Featuring exceptional footage and interviews with people from across the fetish subculture, Samson’s film creates an intimate document on the language and codes of sexual deviancy. What is normal, and what is not – the lines blur, as Samson investigates the fetish phenomenon of the time, taking on a groundbreaking egalitarian approach to his documentary filmmaking. In Dressing for Pleasure, anonymous interviewees are given as many rights as figures such as JOHN SUTCLIFFE, founder of the infamous underground fetish bible and magazine AtomAge, and Sex, VIVIENNE WESTWOOD and MALCOLM MCLAREN’S King’s Road emporium, a well known haunt of the SEX PISTOLS and creative epicenter of the London punk scene, and the only shop at the time openly selling latex fetish-wear.
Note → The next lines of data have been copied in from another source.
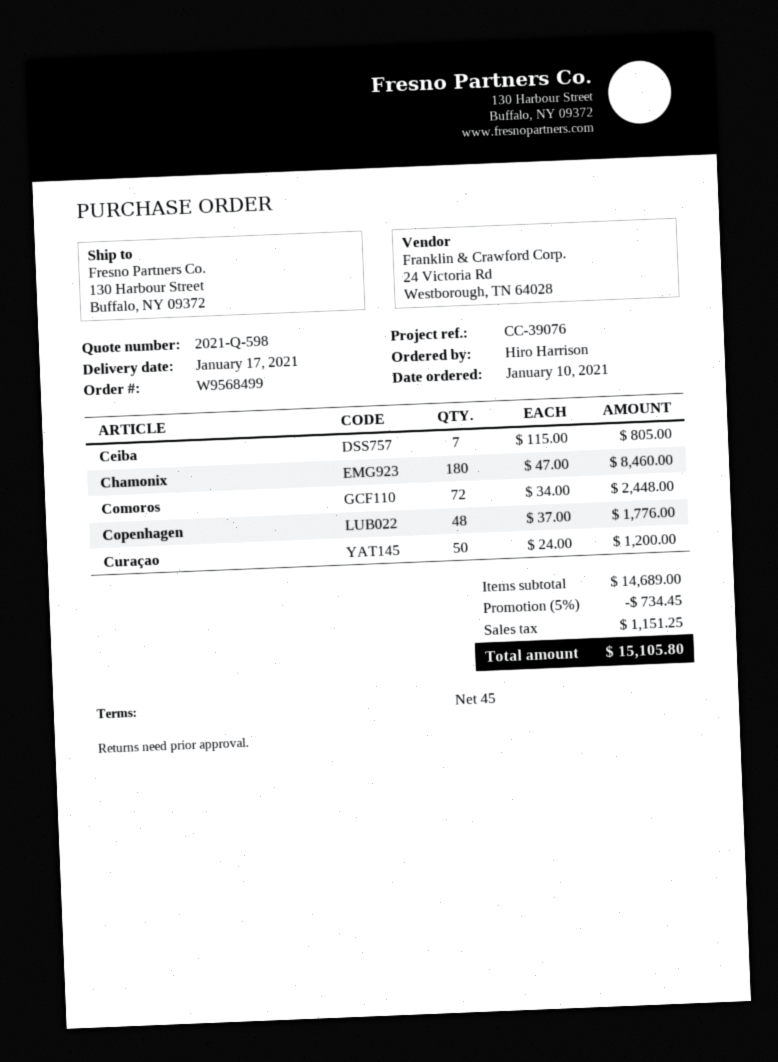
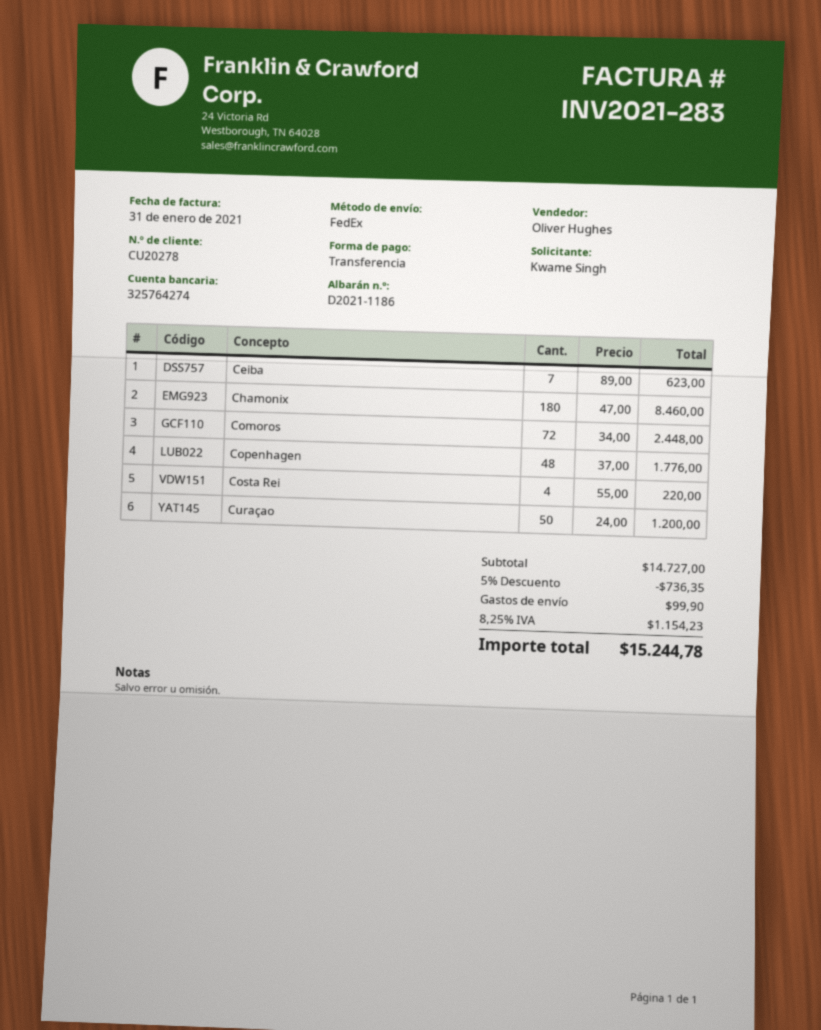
ordered by: Hiro Harrison -> Kwame Singh
Ceiba: 7 x 115.00 = 805.00 -> 7 x 89.00 = 623.00
Costa Rei: none -> 4 x 55.00 = 220.00
subtotal: 14689.00 -> 14727.00
discount: 5% = 734.45 -> 5% = 736.35
shipping: none -> 99.90
tax: 1151.25 -> 1154.23
total: 15105.80 -> 15244.78

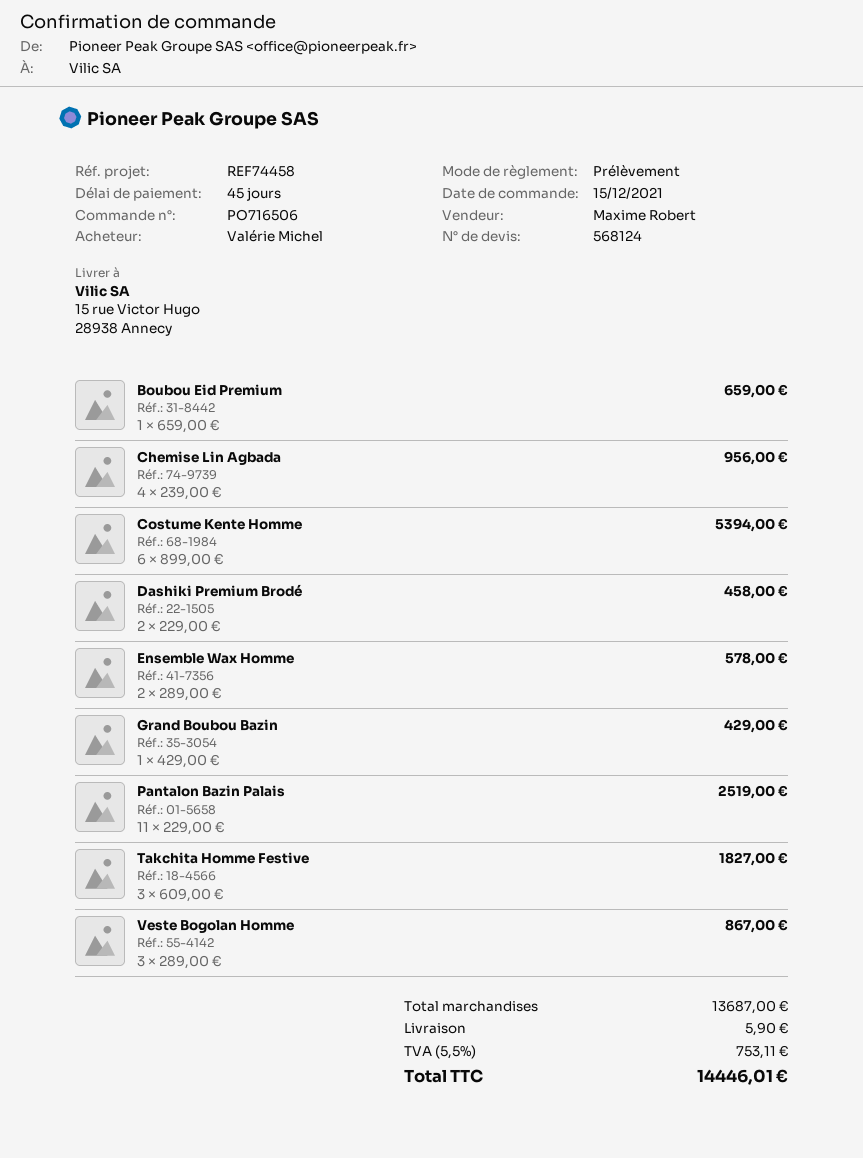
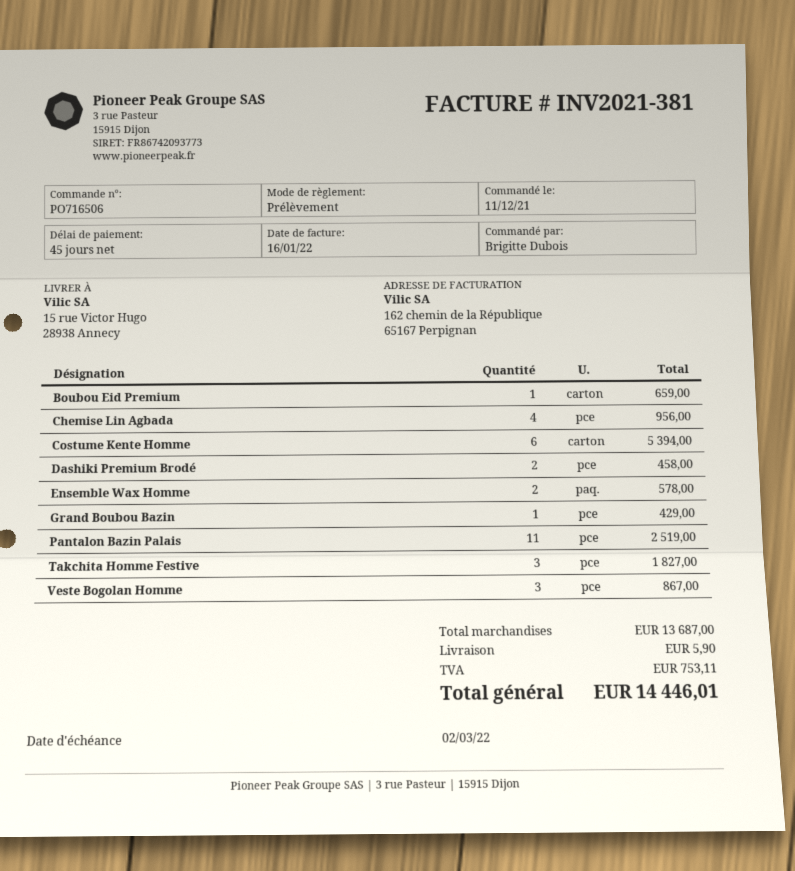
order date: 2021-12-15 -> 2021-12-11
ordered by: Valérie Michel -> Brigitte Dubois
With radical political convictions from an early age, Samson’s own involvement in anarchist movements of the Sixties ignited his particular fascination for the marginal and alternative. Immersing himself in different subcultures, Samson created several films investigating lifestyles ranging from tattooing, fetishism, and dwarfism. Moreover, Samson’s own working class roots informed his sensitive solidarity to struggles of the dispossessed and disenfranchised, with films such as Britannia – The First and The Last (1978), capturing the unreported margins of a Britain entering a repressive era of Thatcherism.
Released in 1977, Dressing for Pleasure quickly became a favorite amongst British fashion designers such as VIVIENNE WESTWOOD, soon after banned by the London Weekend Television. Heavily influencing punk aesthetic and even copied by films in the Seventies and Eighties, Dressing for Pleasure has enjoyed belated recognition, resurfacing in television documentaries and exhibitions, notably in Grandmother of punk Dame Vivienne Westwood’s 2004 retrospective at the Victoria & Albert Museum, and in JULIEN TEMPLE’S documentary on the Sex Pistols, The Filth and the Fury (2000).